Por Elizete Mileski, advogada, Cainelli Advogados




A legislação tributária brasileira prevê, desde 1988, a isenção de Imposto de Renda para aposentados e pensionistas portadores de doenças graves. O benefício está estabelecido no artigo 6º, inciso XIV, da Lei 7.713/1988 e abrange os rendimentos recebidos a título de aposentadoria, pensão por morte e reforma, independentemente do valor do benefício. Apesar da previsão legal expressa, uma parcela significativa dos beneficiários segue recolhendo o imposto sem saber que tem direito à isenção.


A lei enumera as condições que conferem o benefício. Entre as principais estão neoplasia maligna, cardiopatia grave, hepatopatia grave, nefropatia grave, esclerose múltipla, paralisia irreversível e incapacitante, alienação mental, tuberculose ativa, espondiloartrose anquilosante, hanseníase, síndrome da imunodeficiência adquirida e contaminação por radiação. A doença de Parkinson foi incluída posteriormente pela Lei 11.052/2004. O diagnóstico deve ser comprovado por laudo emitido por serviço médico oficial.

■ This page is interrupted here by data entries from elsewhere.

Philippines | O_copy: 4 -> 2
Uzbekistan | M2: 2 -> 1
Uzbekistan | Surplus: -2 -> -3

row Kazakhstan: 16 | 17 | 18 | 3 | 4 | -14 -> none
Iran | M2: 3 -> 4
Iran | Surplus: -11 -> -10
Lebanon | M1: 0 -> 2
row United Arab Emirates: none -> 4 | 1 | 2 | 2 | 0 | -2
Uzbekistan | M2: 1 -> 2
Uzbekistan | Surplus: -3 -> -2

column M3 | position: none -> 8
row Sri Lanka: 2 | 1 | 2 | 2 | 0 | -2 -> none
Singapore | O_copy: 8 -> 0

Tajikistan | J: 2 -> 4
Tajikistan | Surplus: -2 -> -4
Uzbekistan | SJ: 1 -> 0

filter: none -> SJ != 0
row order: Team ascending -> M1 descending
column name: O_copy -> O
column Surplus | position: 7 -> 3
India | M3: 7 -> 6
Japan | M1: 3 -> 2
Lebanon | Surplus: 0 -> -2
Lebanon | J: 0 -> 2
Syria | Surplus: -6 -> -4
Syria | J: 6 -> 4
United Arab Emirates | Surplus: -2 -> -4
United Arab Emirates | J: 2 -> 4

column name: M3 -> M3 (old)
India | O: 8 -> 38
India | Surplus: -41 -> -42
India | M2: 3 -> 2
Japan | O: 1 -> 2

Um aspecto relevante da jurisprudência consolidada diz respeito à continuidade do benefício após o controle clínico da doença. O Superior Tribunal de Justiça, por meio da Súmula 598, firmou o entendimento de que a isenção não se extingue com a remissão ou o controle da enfermidade. O critério legal é o diagnóstico, não o estado atual da doença. Essa definição teve impacto direto sobre contribuintes que, após o tratamento bem-sucedido, viram o benefício ser cancelado administrativamente pela Receita Federal e precisaram recorrer ao Judiciário para restabelecê-lo.

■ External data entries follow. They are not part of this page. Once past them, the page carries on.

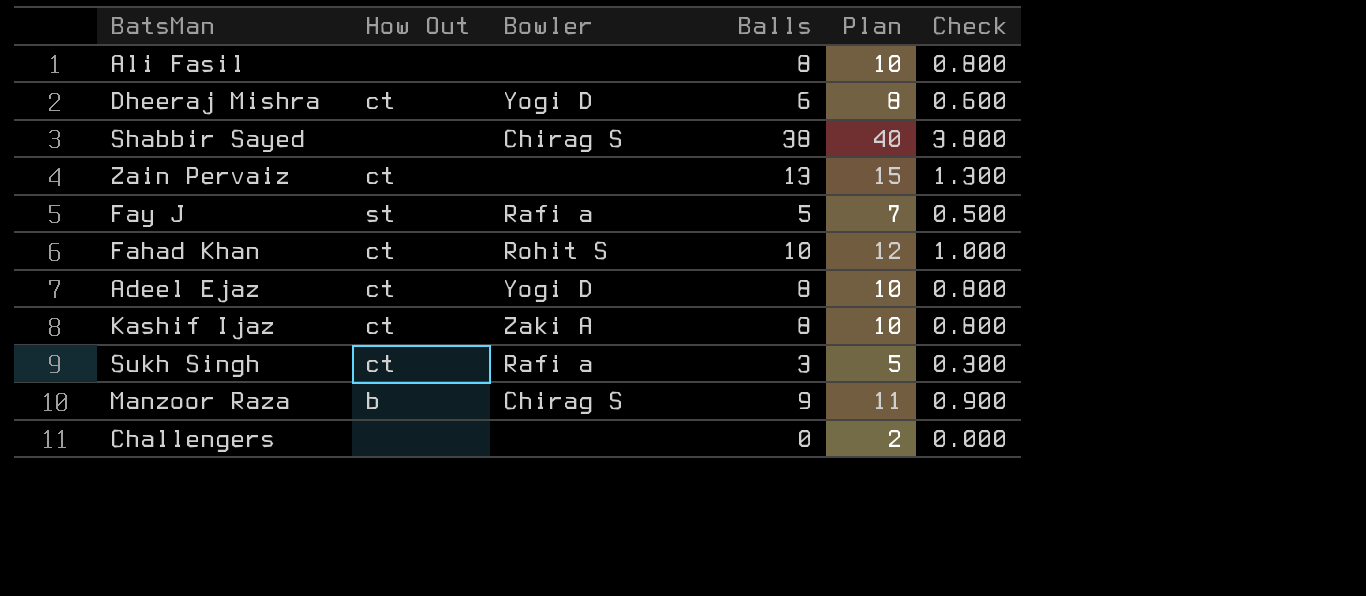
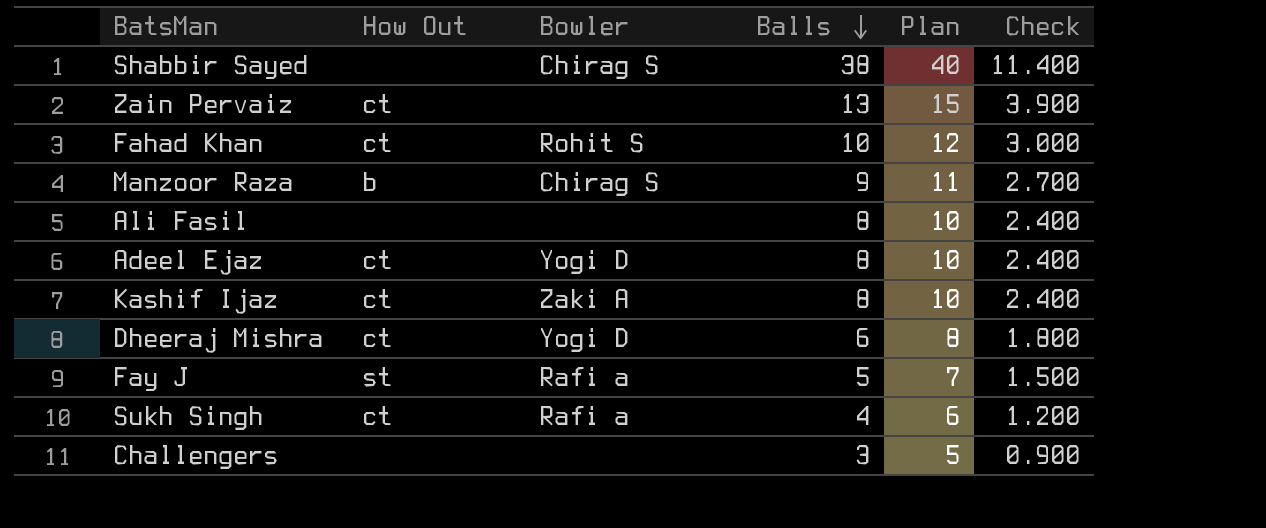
row order: none -> Balls descending
column Check | formula: [Balls] * 0.1 -> [Balls] * 0.3
Sukh Singh | Balls: 3 -> 4
Sukh Singh | Plan: 5 -> 6
Challengers | Balls: 0 -> 3
Challengers | Plan: 2 -> 5

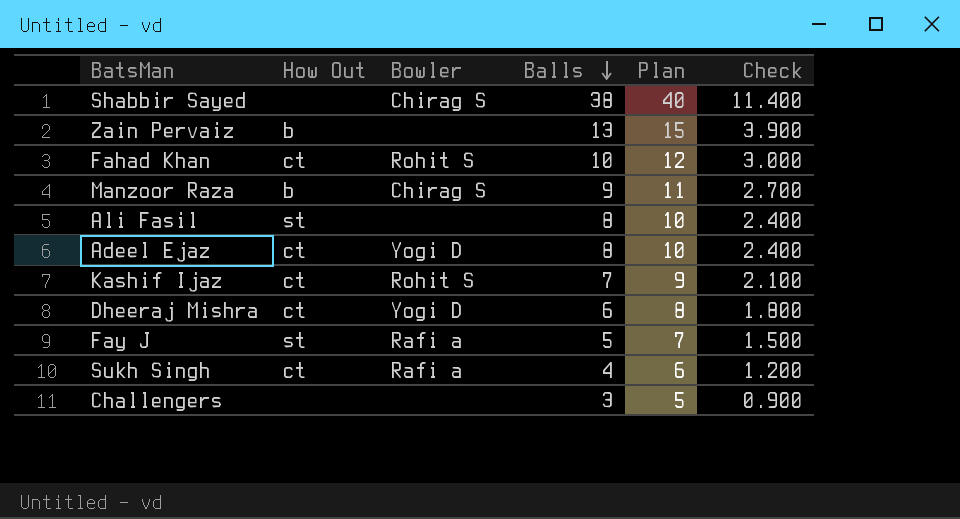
Zain Pervaiz | How Out: ct -> b
Ali Fasil | How Out: none -> st
Kashif Ijaz | Bowler: Zaki A -> Rohit S
Kashif Ijaz | Balls: 8 -> 7
Kashif Ijaz | Plan: 10 -> 9
Kashif Ijaz | Check: 2.400 -> 2.100

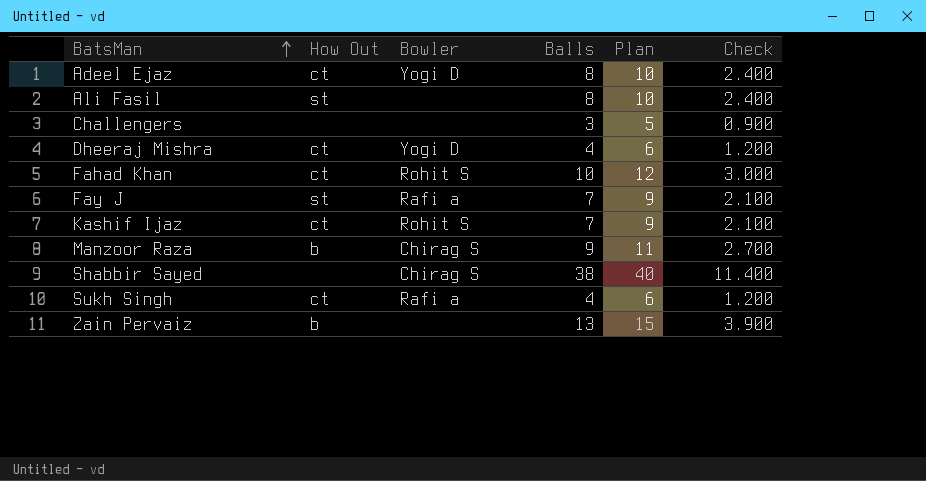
row order: Balls descending -> BatsMan ascending
Dheeraj Mishra | Balls: 6 -> 4
Dheeraj Mishra | Plan: 8 -> 6
Dheeraj Mishra | Check: 1.800 -> 1.200
Fay J | Balls: 5 -> 7
Fay J | Plan: 7 -> 9
Fay J | Check: 1.500 -> 2.100

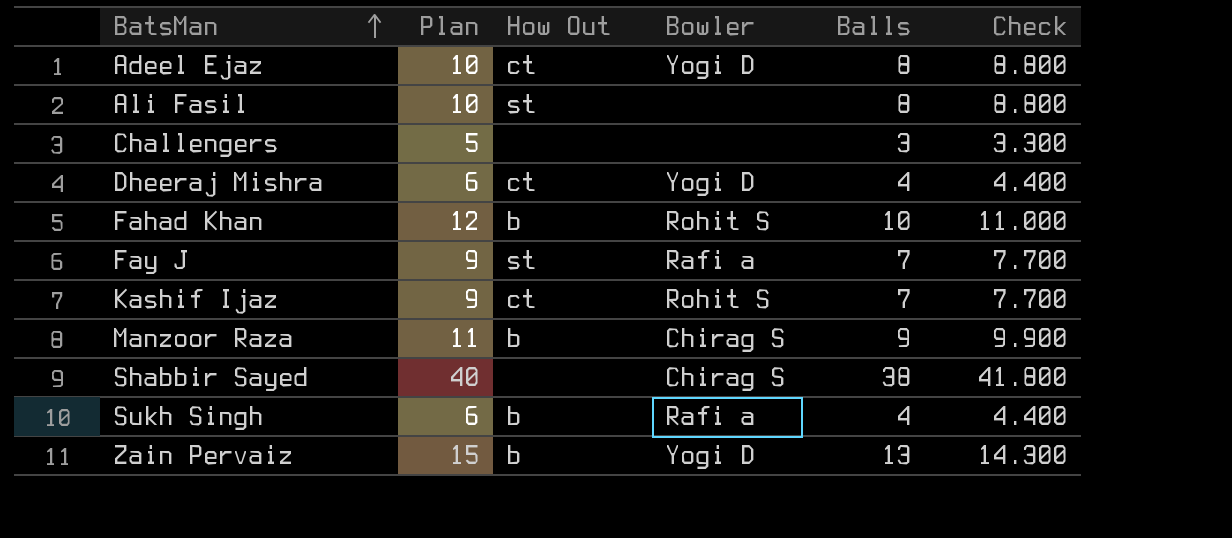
column Plan | position: 5 -> 2
column Check | formula: [Balls] * 0.3 -> [Balls] * 1.1
Fahad Khan | How Out: ct -> b
Sukh Singh | How Out: ct -> b
Zain Pervaiz | Bowler: none -> Yogi D

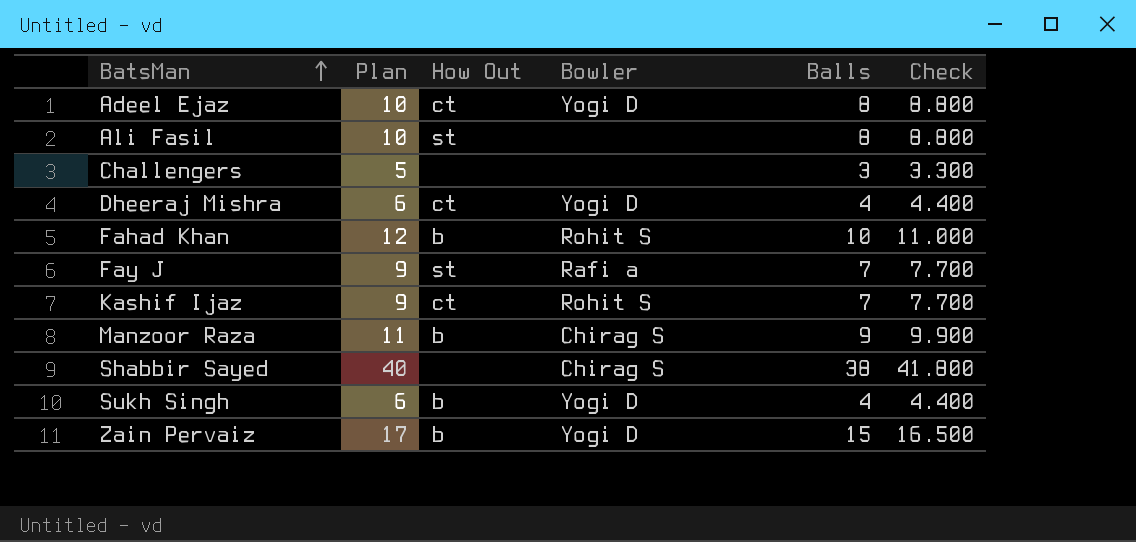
Sukh Singh | Bowler: Rafi a -> Yogi D
Zain Pervaiz | Plan: 15 -> 17
Zain Pervaiz | Balls: 13 -> 15
Zain Pervaiz | Check: 14.300 -> 16.500

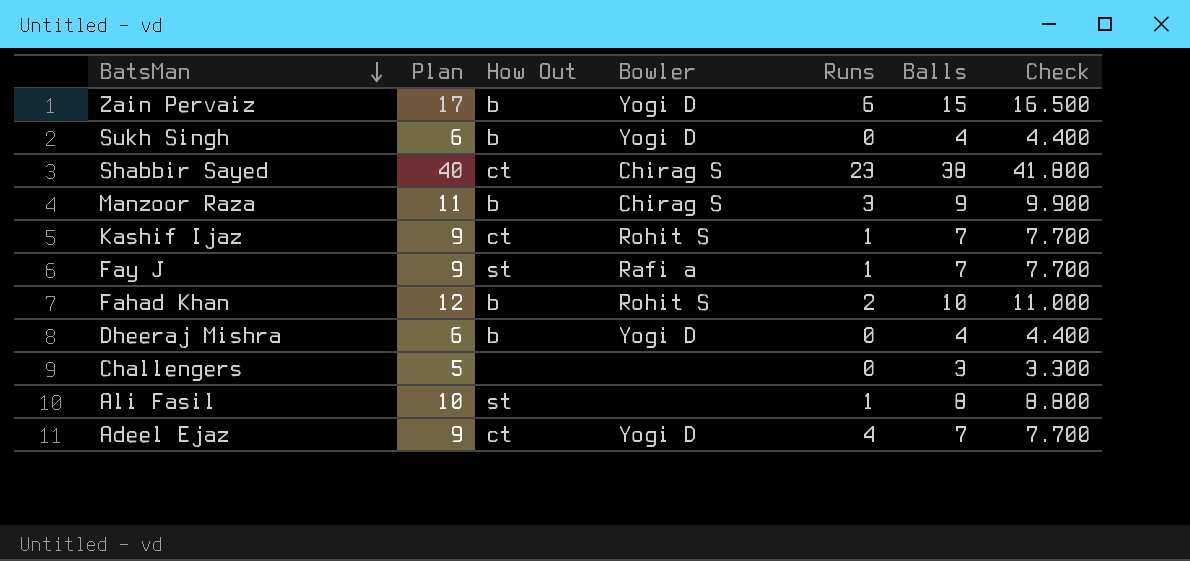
row order: BatsMan ascending -> BatsMan descending
column Runs | position: none -> 5
Shabbir Sayed | How Out: none -> ct
Dheeraj Mishra | How Out: ct -> b
Adeel Ejaz | Plan: 10 -> 9
Adeel Ejaz | Balls: 8 -> 7
Adeel Ejaz | Check: 8.800 -> 7.700

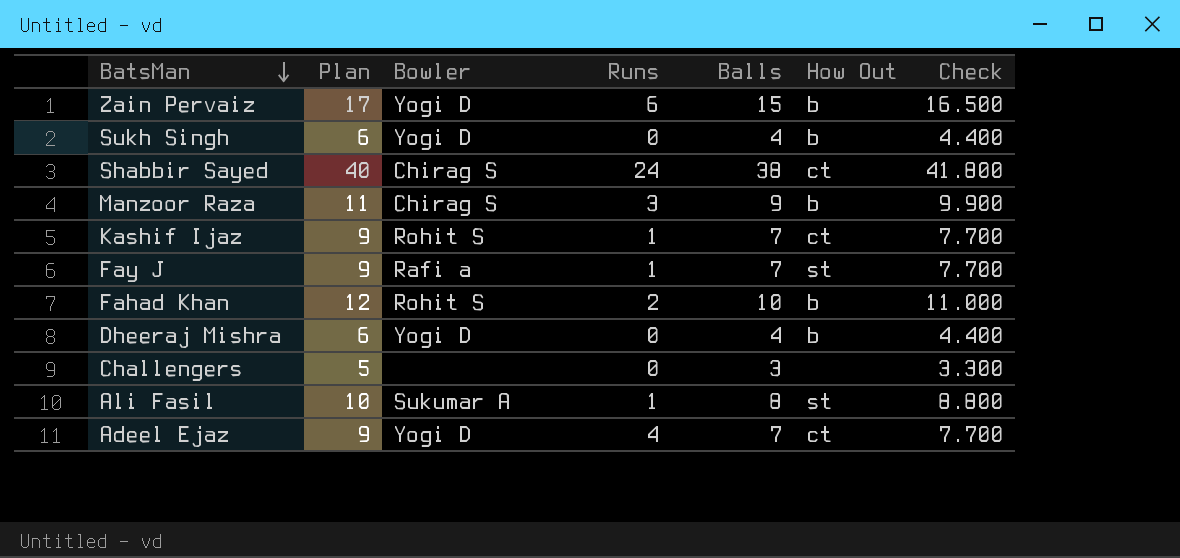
column How Out | position: 3 -> 6
Shabbir Sayed | Runs: 23 -> 24
Ali Fasil | Bowler: none -> Sukumar A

Outro ponto que merece atenção é a dimensão retroativa do direito. A isenção produz efeitos a partir da data do diagnóstico, e não do momento em que o contribuinte toma conhecimento da previsão legal. Isso significa que aposentados e pensionistas que recolheram Imposto de Renda após o diagnóstico de uma das doenças previstas em lei podem pleitear a restituição dos valores pagos indevidamente nos últimos cinco anos, prazo estabelecido pela prescrição tributária. O pedido pode ser feito administrativamente junto à Receita Federal ou, caso necessário, pela via judicial.


O desconhecimento do benefício tem causas compreensíveis. A isenção não é aplicada automaticamente pelo sistema da Receita Federal nem comunicada pelo INSS no momento da concessão da aposentadoria. Cabe ao próprio contribuinte, ou a quem o represente, identificar o enquadramento legal, reunir a documentação médica necessária e formalizar o pedido de reconhecimento. Esse conjunto de exigências explica por que muitos segurados chegam ao conhecimento do direito apenas anos após o diagnóstico, quando já acumularam montantes relevantes de imposto pago indevidamente.


A previsão legal existe, a jurisprudência está consolidada e o prazo para recuperação dos valores corre a partir do pagamento de cada parcela. Para o aposentado ou pensionista que se enquadra em uma das condições previstas, a verificação do direito é o primeiro passo para evitar que o prazo prescricional reduza o período de recuperação possível.